The average Joe has pretty simple printing needs (a work contract, an airline ticket, a funny blog post to stick on the fridge door, and the like) which can easily be met with a sheaf of white paper and some basic HP ink. But some people have much more complex needs: namely, the designers and engineers that simply can”t work with an average 2-D print-out, but instead need a fully dimensional recreation of their vision. That”s where the futuristic 3-D printer comes in: a gadget that interprets designs and plans, and churns out an actual, three-dimensional model of them in full color, no less!
Well, that full-color part is actually still in the works, thanks to a forthcoming innovation by Hewlett Packard. Yes, this giant supplier of personal and business printers and printing accoutrements is getting into the highly specialized three dimensional printing biz, and though the forthcoming play real pokies online units promise to be pretty expensive, and thus out of reach of the average consumer (retailing at a couple grand a piece), they still undercut current prices for similar machines, which currently retail for an average of $15,000 a pop, making HP”s prices seem downright democratic.
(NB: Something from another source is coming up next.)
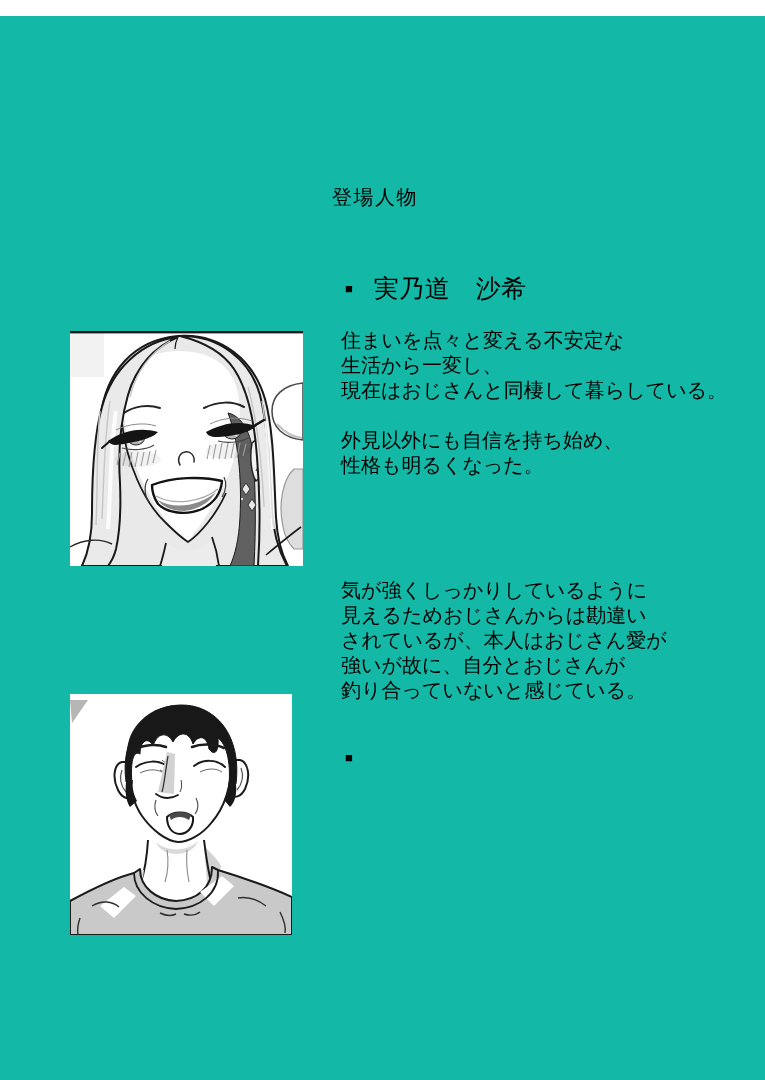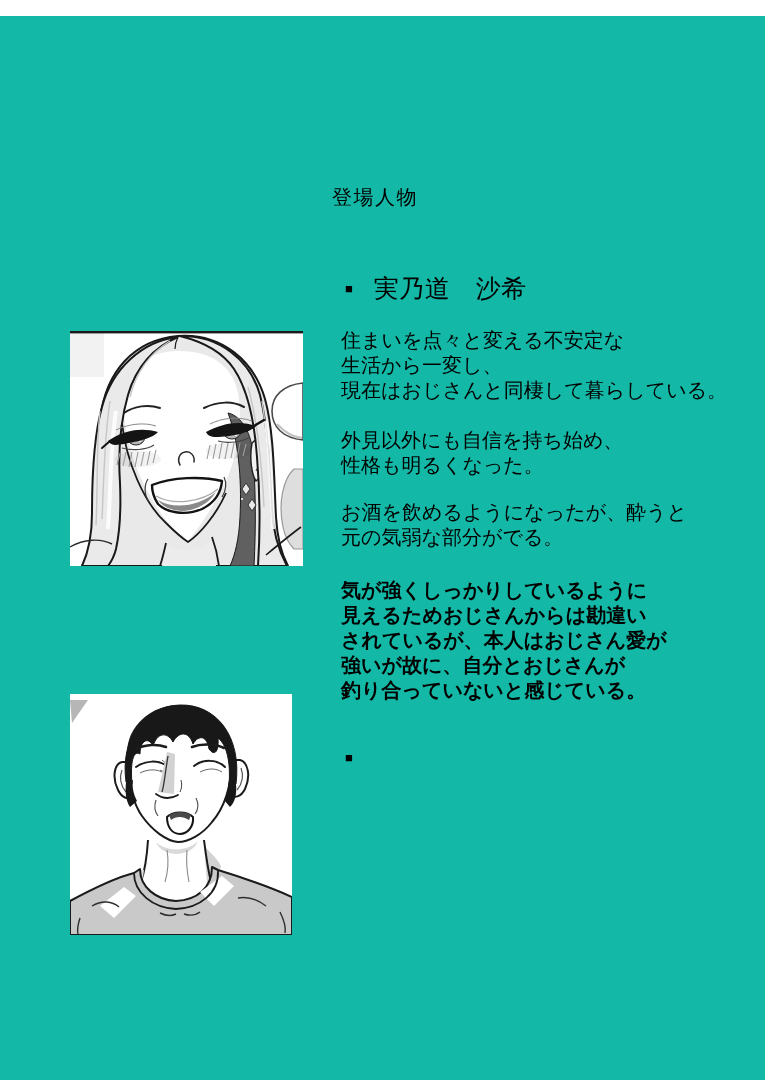"お酒を飲めるようになったが、酔うと" div.para { html: <div>お酒を飲めるようになったが、酔うと 元の気弱な部分がでる。</div> -> none }
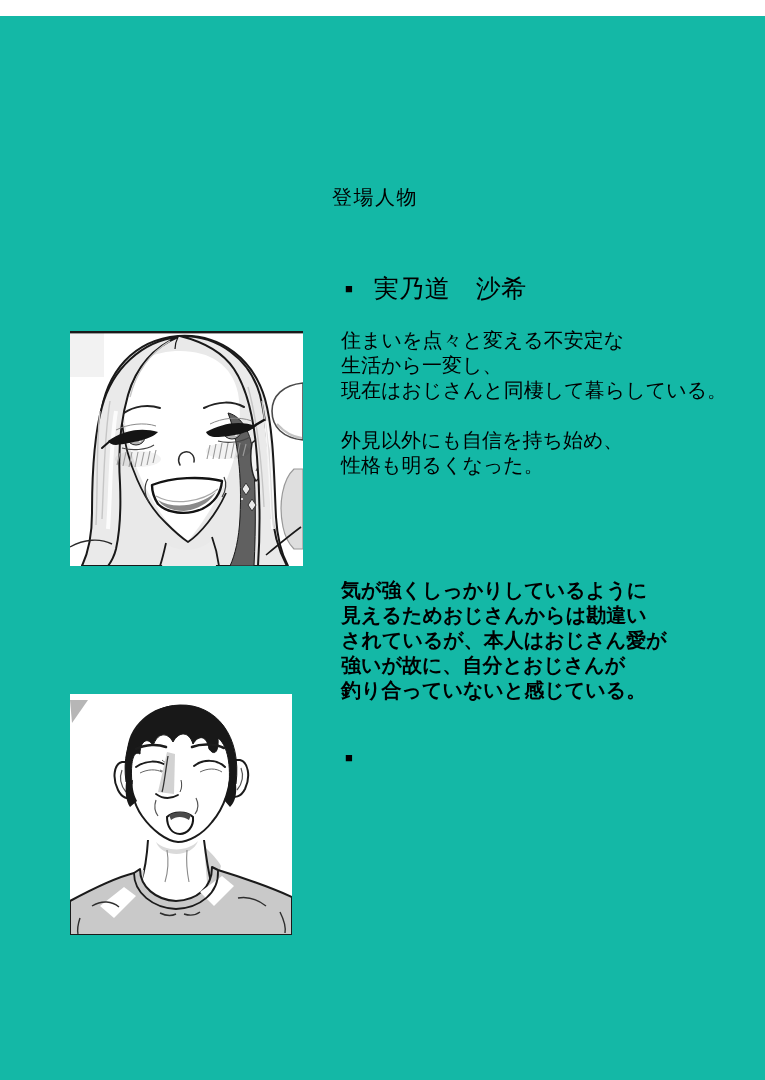"気が強くしっかりしているように" .pa3 { font-weight: bold -> none }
The techie press reports that, although these models aren”t yet available on the market (and probably won”t be for some time), some prototypes are already being sent to hand-picked users in Europe for testing. If you have Star Trek-like fantasies of owning your own 3D printer that could spit out anything your little heart desires (maybe you need a new chair for that guest room, or a charming doll for your daughter”s birthday), don”t hold your breath. These special printers are really reserved for design professionals, and similar gadgets won”t be available to the average consumer for quite some time.
Even if they were available to the average consumer, the 3D objects that they make are still paper-based, and rather flimsy at that. It isn”t witchcraft, after all; it”ll be a while before you can just whip a delicious pizza out of thin air, no matter how expensive your printer was. Doesn”t hurt to keep dreaming, though!